The situation is made worse by the fact that summer in Australia has become an endurance event, which I had to drop out of months ago. I’ve been indoors mostly, which seems like such a waste, to be avoiding sun and heat and abundance, letting the high point of the year just pass by outside. Yet I feel I need to protect myself.
I suppose I am aestivating, going dormant for a while. Though the word aestivation (essentially the summer equivalent of hibernation) carries connotations of hiding and harshness, unbearable heat and aridity. While I understand that a fiercely cold winter can be just as harsh as a hot summer, hibernation, in comparison, still makes me think of warmth and cosiness, inwardness and dreaming.
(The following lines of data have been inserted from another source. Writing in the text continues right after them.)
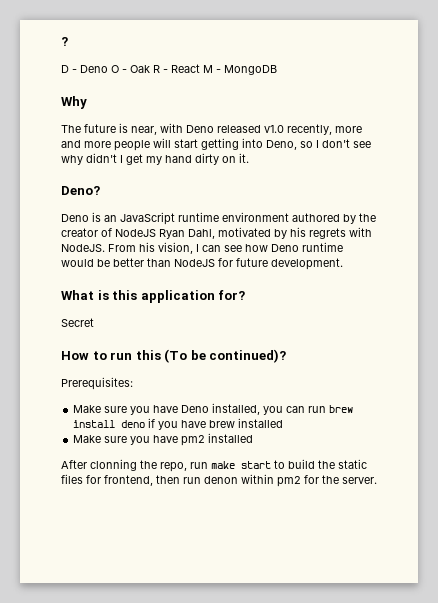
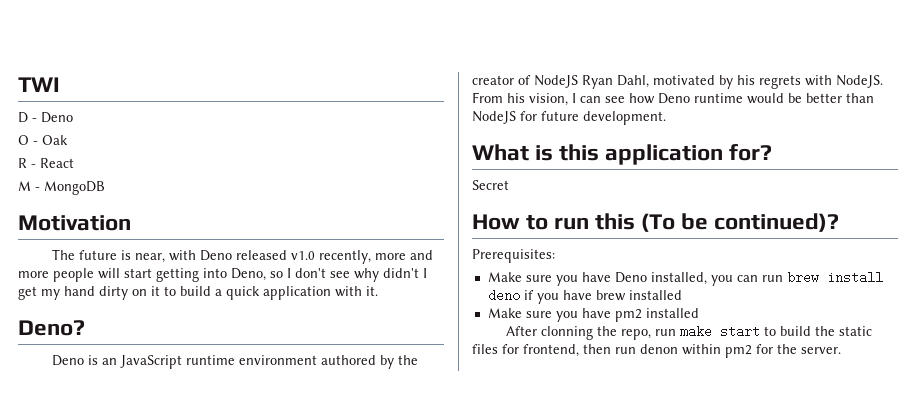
[61,37,68,46] ? -> [18,77,60,92] TWI
(108, 69) none -> (73, 117) //
(150, 69) none -> (68, 140) //
(200, 68) none -> (74, 163) //
[61,96,87,109] Why -> [18,215,131,231] Motivation
(236, 159) none -> [151,286,362,300] it to build a quick application with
Winter is the time of rest, slowing down and darkness, and is therefore somewhat easier on the senses. It’s not that I don’t like summer—or at least, I’d like to like it—but it’s becoming less and less bearable.
As I write this I am sitting in my studio looking out on a garden made suddenly lush and green by recent rain. It’s bursting at the seams, while I feel contained and distant. I’m not sure what to do about this state of things other than wait it out.
Happily, I haven’t been entirely idle. I’ve been learning to sew, and working on a small knitting project (when I cannot work on art I turn to other kinds of making), and I feel content with that for now.
I’m trying not to ask too much of myself, for I cannot force my body to be open to what it is not capable of receiving. I’ll continue to aestivate, to keep myself safe from the too muchness of summer, while wondering: Is there an inwardness to aestivation? What kind of dreaming can summer bring?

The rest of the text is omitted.